__AVAILABLE DATA__.
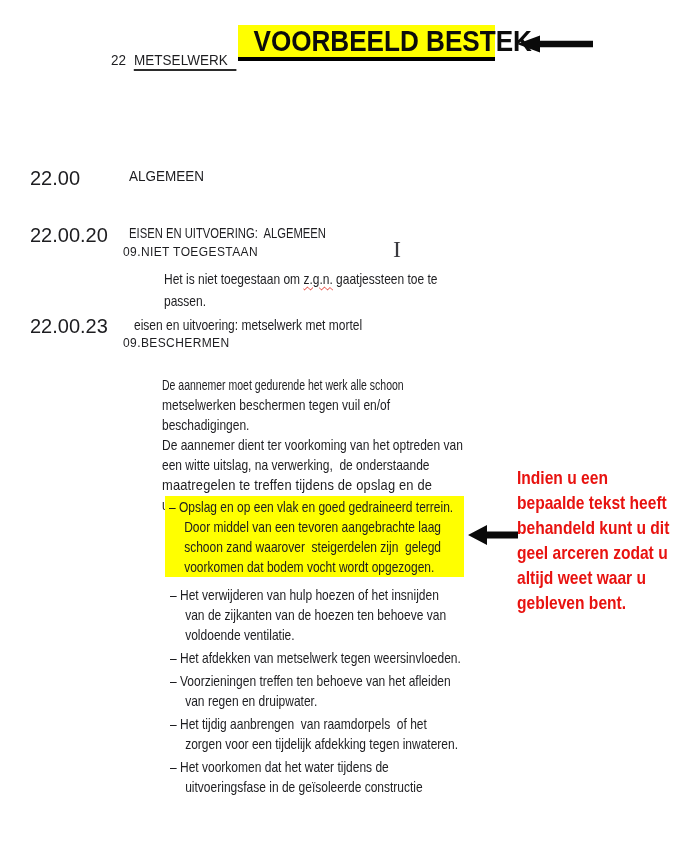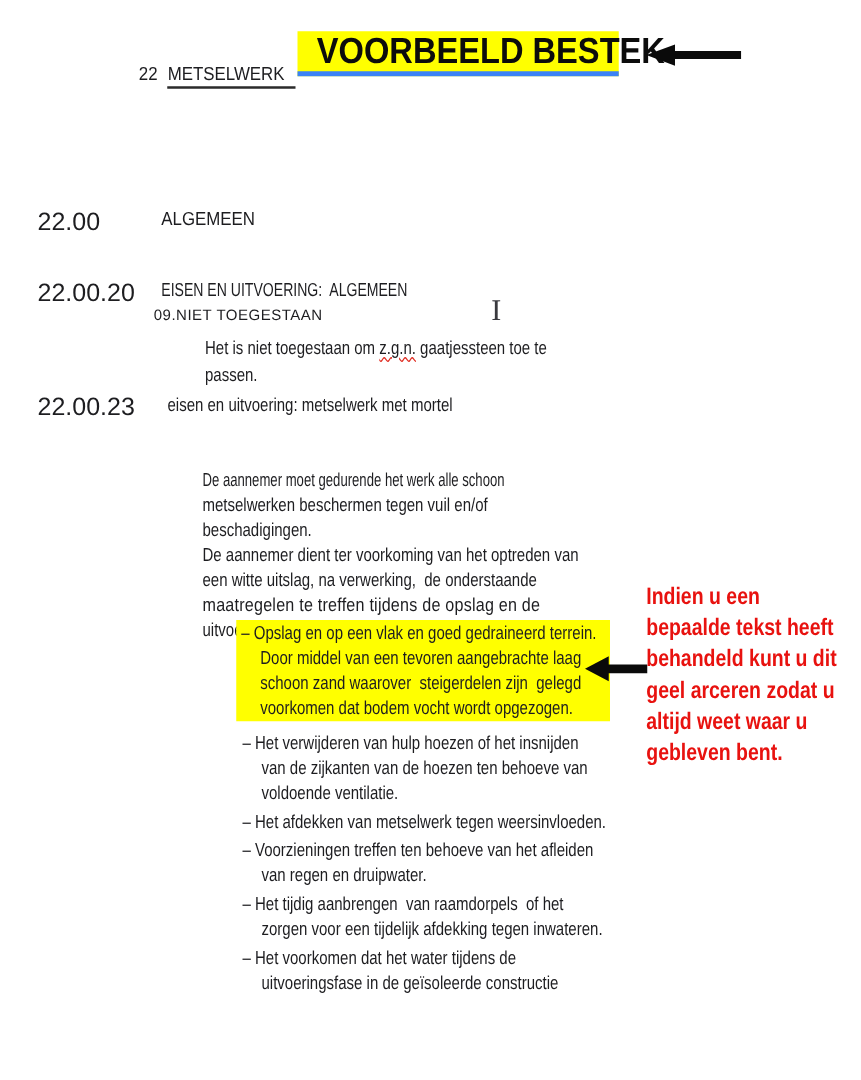--- a/index.html
+++ b/index.html
@@ -21,7 +21,7 @@
   
   .banner{
     position:absolute;left:238px;top:25px;width:257px;height:32px;
-    background:#ffff00;border-bottom:4px solid #3b82f6;text-align:center;
+    background:#ffff00;border-bottom:4px solid #000000;text-align:center;
   }
   .banner-text{
     display:inline-block;font-size:29px;font-weight:bold;line-height:32px;

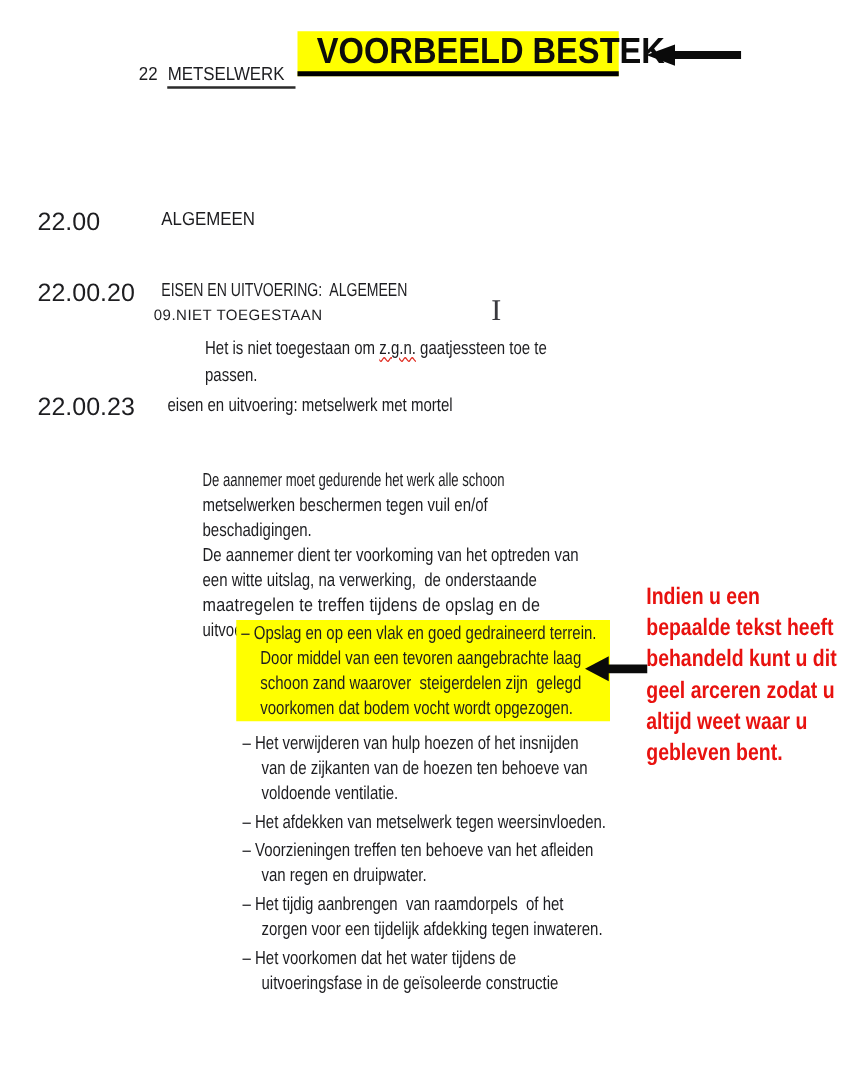--- a/index.html
+++ b/index.html
@@ -101,6 +101,7 @@
 
   <div class="sec-num" style="left:30px;top:315px;">22.00.23</div>
   <div class="sec-title" style="left:134px;top:316px;">eisen en uitvoering: metselwerk met mortel</div>
+  <div class="clause" style="left:123px;top:336px;">09.BESCHERMEN</div>
 
   <div id="para">
       <div class="tline">De aannemer moet gedurende het werk alle schoon</div>

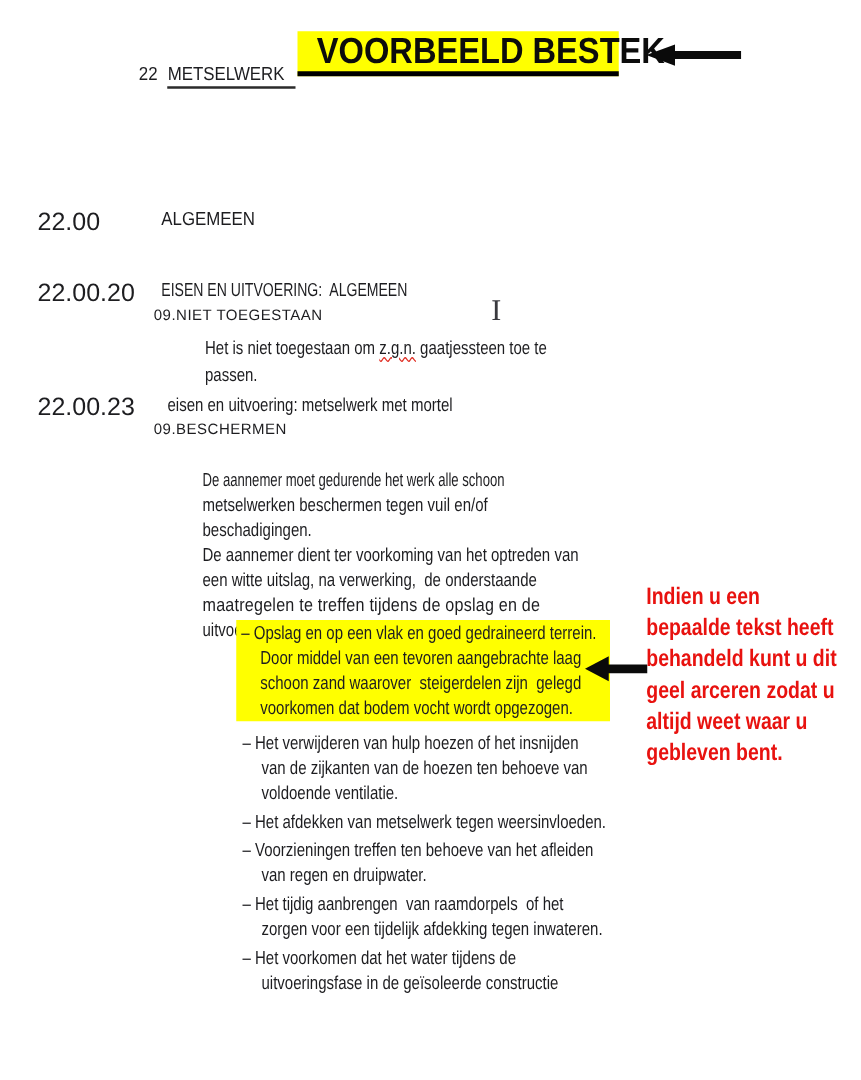--- a/index.html
+++ b/index.html
@@ -58,7 +58,7 @@
   #highlight .tline:not(:first-child){padding-left:24px;}
   
   #bullets{position:absolute;left:170px;top:585px;}
-  .bullet{margin-bottom:3px;margin-left:24px;}
+  .bullet{margin-bottom:3px;}
   .bullet .tline:not(:first-child){padding-left:19px;}
   .cont .tline{padding-left:19px;}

__YOUR GOAL__. Leaving the images out, return every record exactly.

__OUTPUT OF THE TASK__.
--- a/index.html
+++ b/index.html
@@ -21,7 +21,7 @@
   
   .banner{
     position:absolute;left:238px;top:25px;width:257px;height:32px;
-    background:#ffff00;border-bottom:4px solid #3b82f6;text-align:center;
+    background:#ffff00;border-bottom:4px solid #000000;text-align:center;
   }
   .banner-text{
     display:inline-block;font-size:29px;font-weight:bold;line-height:32px;

--- a/index.html
+++ b/index.html
@@ -101,6 +101,7 @@
 
   <div class="sec-num" style="left:30px;top:315px;">22.00.23</div>
   <div class="sec-title" style="left:134px;top:316px;">eisen en uitvoering: metselwerk met mortel</div>
+  <div class="clause" style="left:123px;top:336px;">09.BESCHERMEN</div>
 
   <div id="para">
       <div class="tline">De aannemer moet gedurende het werk alle schoon</div>

--- a/index.html
+++ b/index.html
@@ -58,7 +58,7 @@
   #highlight .tline:not(:first-child){padding-left:24px;}
   
   #bullets{position:absolute;left:170px;top:585px;}
-  .bullet{margin-bottom:3px;margin-left:24px;}
+  .bullet{margin-bottom:3px;}
   .bullet .tline:not(:first-child){padding-left:19px;}
   .cont .tline{padding-left:19px;}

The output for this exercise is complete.